While Fadil Hoxha represented a limited attempt at formal respect for national equality, Dobrivoje Vidić emerged as the spokesman for a repressive Serbocentric policy that saw Albanian cultural existence not as a right but as a threat. His discourse was devoid of any norms of dialogue, filled with ideological aggression and institutionalized hatred, culminating in a direct demand for the elimination of Albanian literature from the educational space.
The order to remove books by authors from Albania from the library of the Skanderbeg Gymnasium was not an administrative measure, but a deliberate act of symbolic violence, aimed at interrupting Albanian cultural continuity and amputating the historical memory of an entire community.
The banning of the works of Naim and Sami Frashëri, Ismail Kadare and other canonical Albanian authors constituted a frontal attack on the very existence of Albanian culture, an act that today would undoubtedly be qualified as ethnic discrimination and a serious violation of academic freedom.
Our professional and moral opposition – based on universal comparative arguments – highlighted the absurdity and racist character of this measure. It was clearly emphasized that the banning of Albanian authors was equivalent to the banning of fundamental authors of Serbian literature, such as Jovan Jovanović Zmaj or Borisav Stanković.
But this very comparison exposed the essence of state policy: double standards, where the culture of the majority was protected as “heritage”, while the culture of the minority was criminalized as “danger”.
The reaction of the state apparatus was immediate and brutal.
Around 3,000 books were confiscated from the Gymnasium library and moved to industrial warehouses near the Preševo Railway Station, in the “7 Korriku” enterprises, as if they were hazardous materials or nuclear waste.

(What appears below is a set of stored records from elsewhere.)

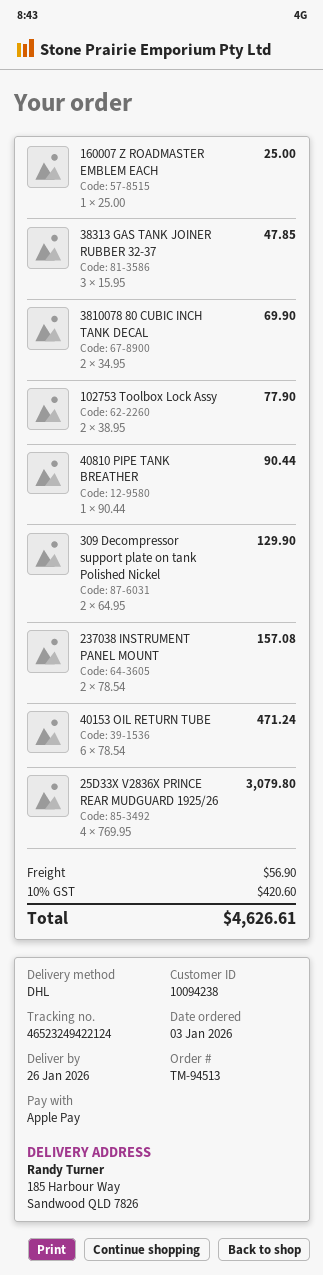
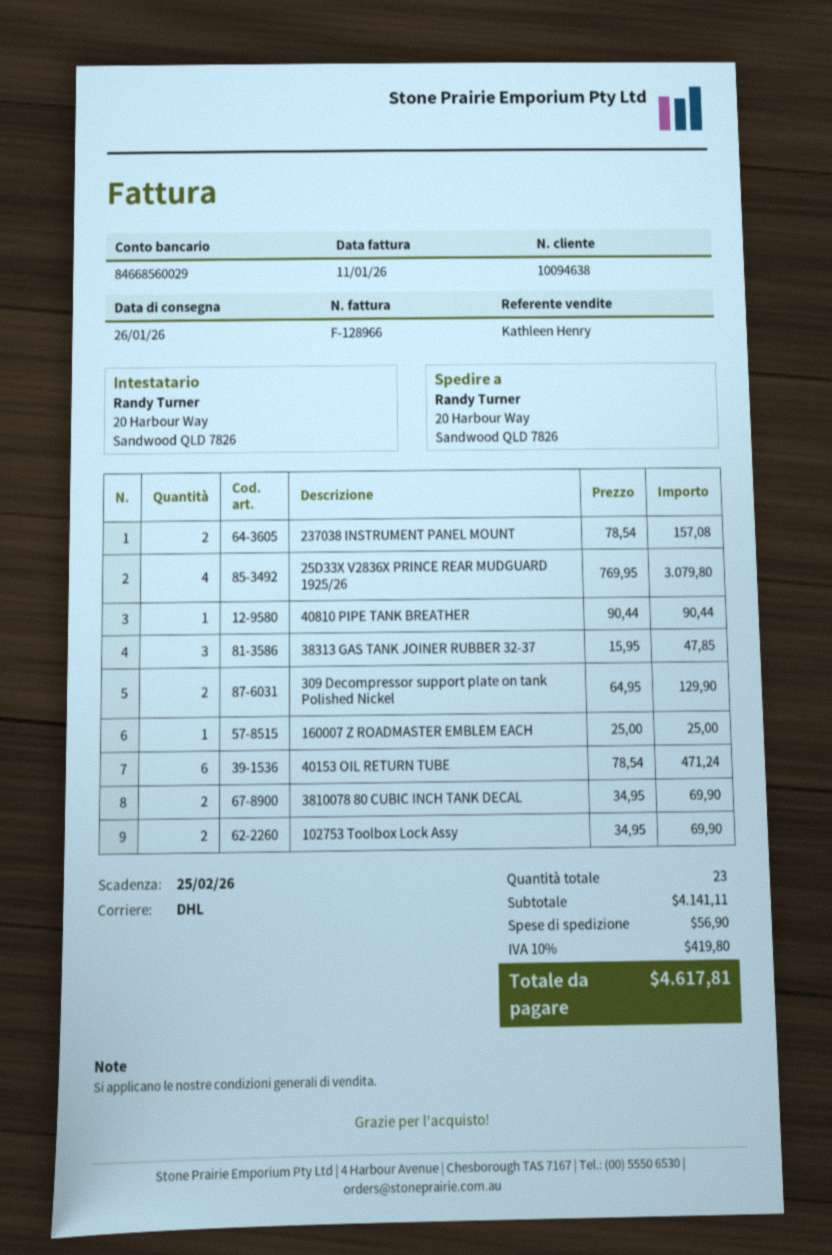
customer number: 10094238 -> 10094638
ship to: 185 Harbour Way, Sandwood QLD 7826 -> 20 Harbour Way, Sandwood QLD 7826
102753 Toolbox Lock Assy: 2 x 38.95 = 77.90 -> 2 x 34.95 = 69.90
tax: 10% = 420.60 -> 10% = 419.80
total: 4626.61 -> 4617.81

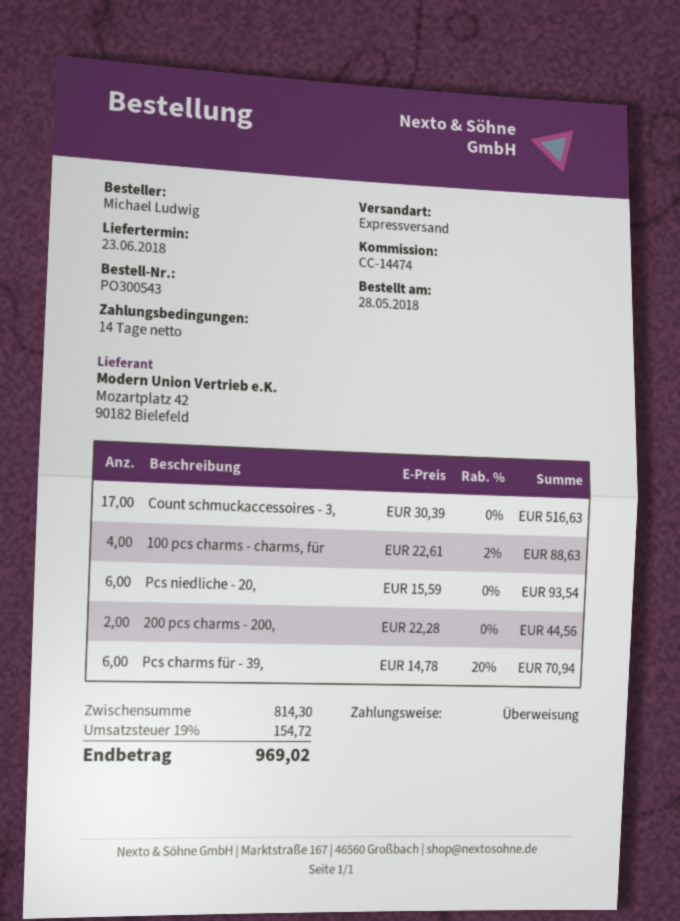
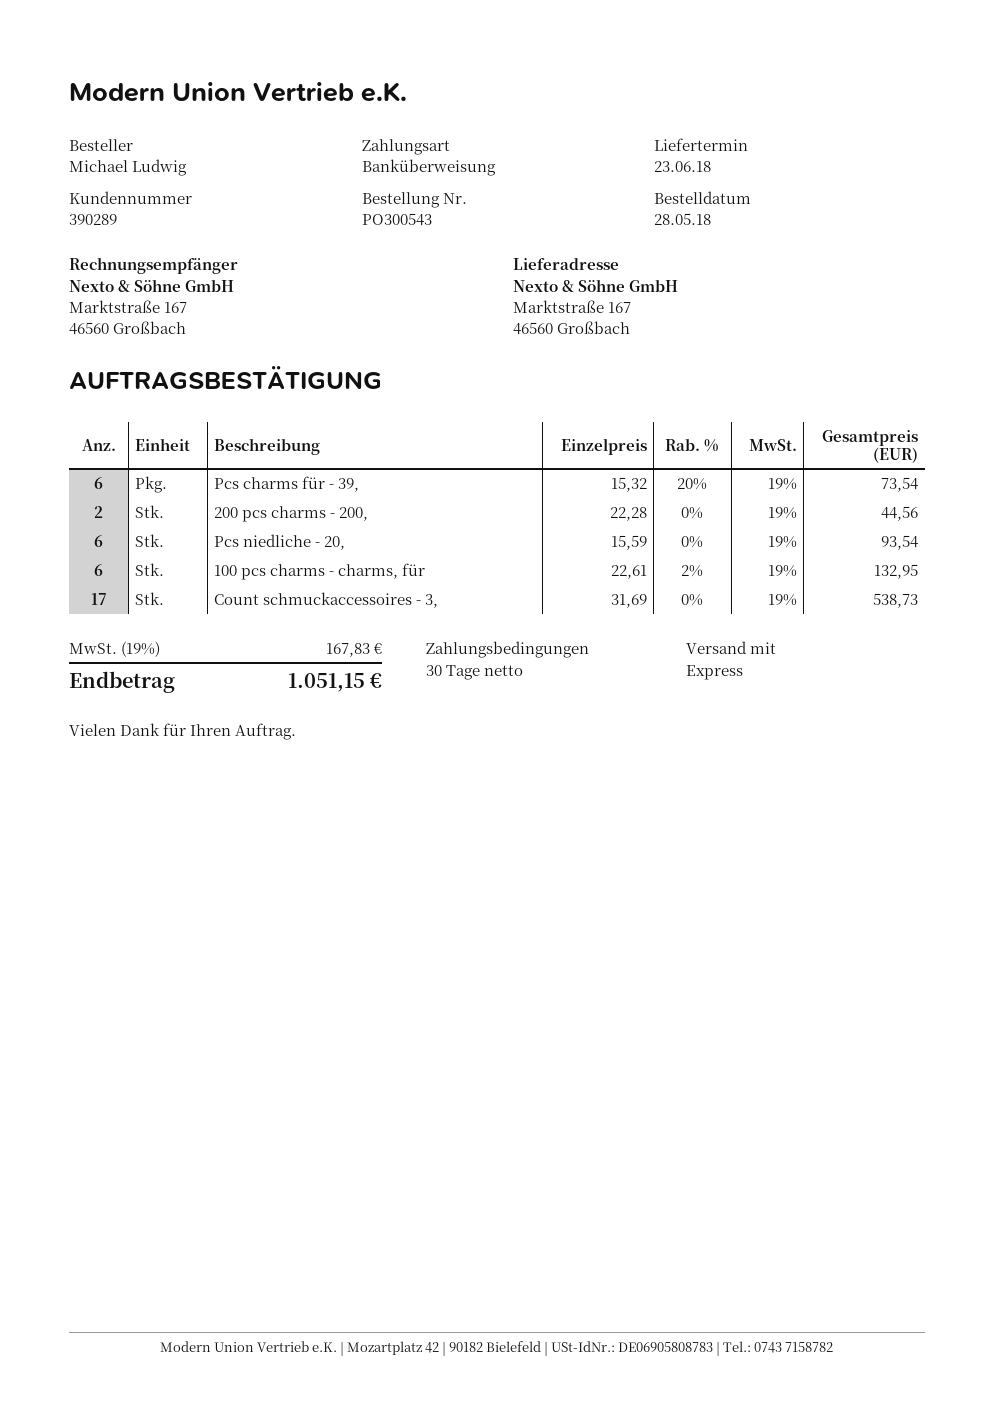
payment terms: 14 days -> 30 days
Count schmuckaccessoires - 3,: 17 x 30.39 = 516.63 -> 17 x 31.69 = 538.73
100 pcs charms - charms, für: 4 x 22.61 - 2% = 88.63 -> 6 x 22.61 - 2% = 132.95
Pcs charms für - 39,: 6 x 14.78 - 20% = 70.94 -> 6 x 15.32 - 20% = 73.54
tax: 19% = 154.72 -> 19% = 167.83
total: 969.02 -> 1051.15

This act was not simply censorship, but an open form of cultural dehumanization: Albanian books were excluded from public spaces, hidden from students and treated as forbidden objects, clearly demonstrating the intention to gradually eliminate the Albanian cultural presence in education.
At the same time, the repression also extended to students. A so-called “disciplinary case” was staged, with the aim of expelling 12 Albanian students from school, all with excellent success, arbitrarily labeling them as “hostile activities”. This was a typical mechanism of repressive regimes: criminalizing excellence, punishing knowledge and intimidating the younger generation as a means of political and ethnic control.
The fact that this attempt failed, thanks to the professional resistance of the teaching staff and the intervention of Fadil Hoxha, does not in any way mitigate the criminal nature of the actions taken. On the contrary, it proves that Albanian education in Preševo survived under constant state pressure, where every cultural right depended on political arbitrariness and not on the law.
This case constitutes a clear indictment of Serbia’s state policy in relation to Albanians, a policy that at that time and later manifested itself through censorship, forced assimilation and the systematic suppression of cultural identity.
In contemporary legal and political terminology, these practices would qualify as flagrant violations of the European Convention on Human Rights, the Framework Convention for the Protection of National Minorities and the fundamental principles of UNESCO on the protection of cultural heritage and academic freedom.
This is not an episode of the past to be archived, but a dangerous precedent that clearly explains the historical roots of structural discrimination against Albanians in the Presevo Valley. Silence in the face of these facts is not neutrality – it is complicity.